**Exercise instructions:** Every line from the one containing "(428, 192) none" to the one containing "[647,406,1039,424] [647,431,729,445] //" in the records below, both included, must be set down exactly, and no other line.

**Extracted material:**
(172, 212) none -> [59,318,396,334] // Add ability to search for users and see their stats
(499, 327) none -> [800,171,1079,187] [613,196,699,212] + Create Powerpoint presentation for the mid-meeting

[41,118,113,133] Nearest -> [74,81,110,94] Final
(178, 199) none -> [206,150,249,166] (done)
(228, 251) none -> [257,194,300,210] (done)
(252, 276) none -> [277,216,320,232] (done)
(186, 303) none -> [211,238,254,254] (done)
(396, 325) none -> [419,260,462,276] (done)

--

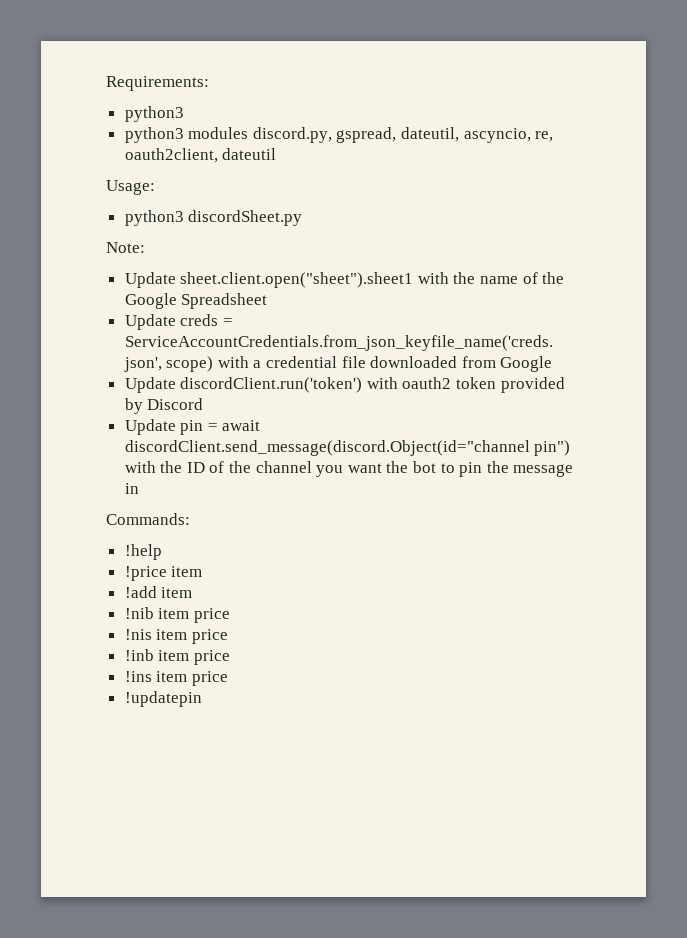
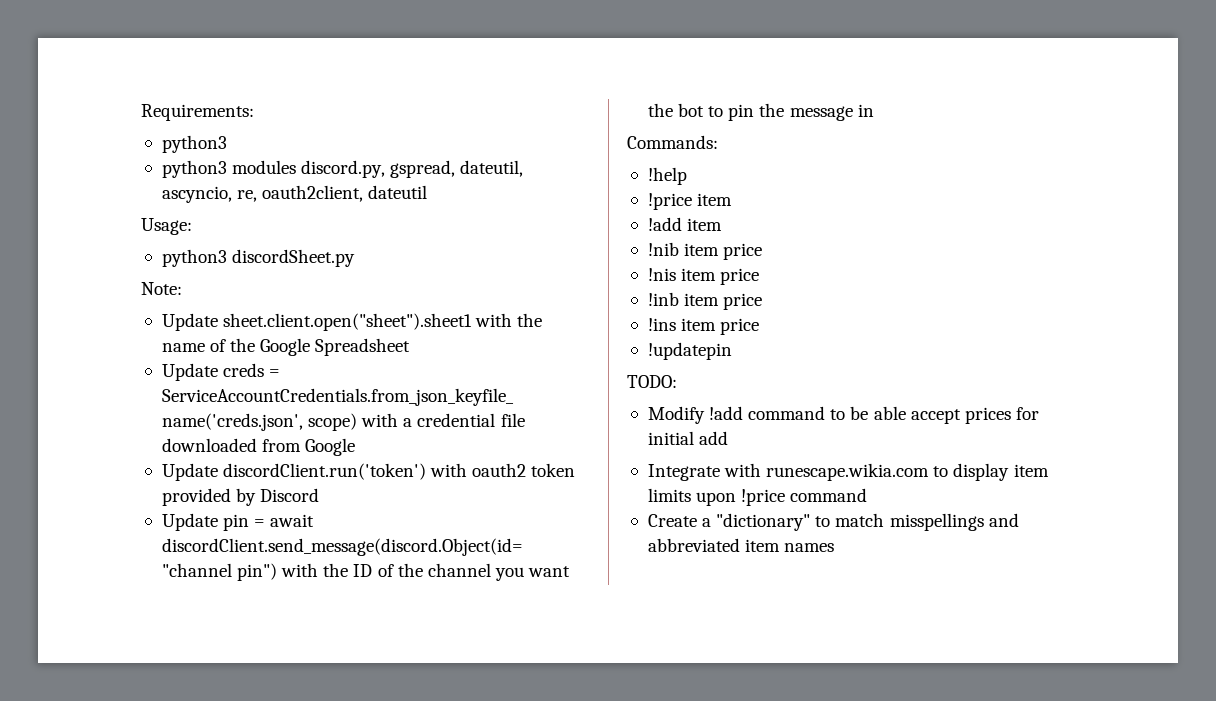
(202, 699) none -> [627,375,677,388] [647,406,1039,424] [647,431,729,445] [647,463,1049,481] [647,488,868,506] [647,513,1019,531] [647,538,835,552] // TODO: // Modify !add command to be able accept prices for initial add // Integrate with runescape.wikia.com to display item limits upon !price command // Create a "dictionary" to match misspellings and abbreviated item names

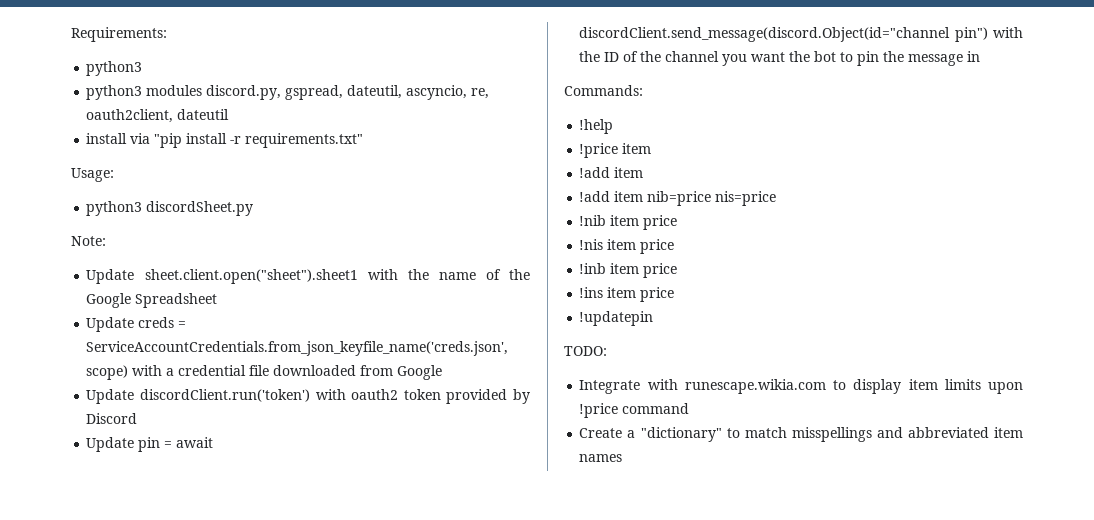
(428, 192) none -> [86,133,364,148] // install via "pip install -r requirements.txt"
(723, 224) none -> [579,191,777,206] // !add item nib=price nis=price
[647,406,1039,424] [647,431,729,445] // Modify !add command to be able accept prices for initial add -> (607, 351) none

**Result:**
(428, 192) none -> [86,133,364,148] // install via "pip install -r requirements.txt"
(723, 224) none -> [579,191,777,206] // !add item nib=price nis=price
[647,406,1039,424] [647,431,729,445] // Modify !add command to be able accept prices for initial add -> (607, 351) none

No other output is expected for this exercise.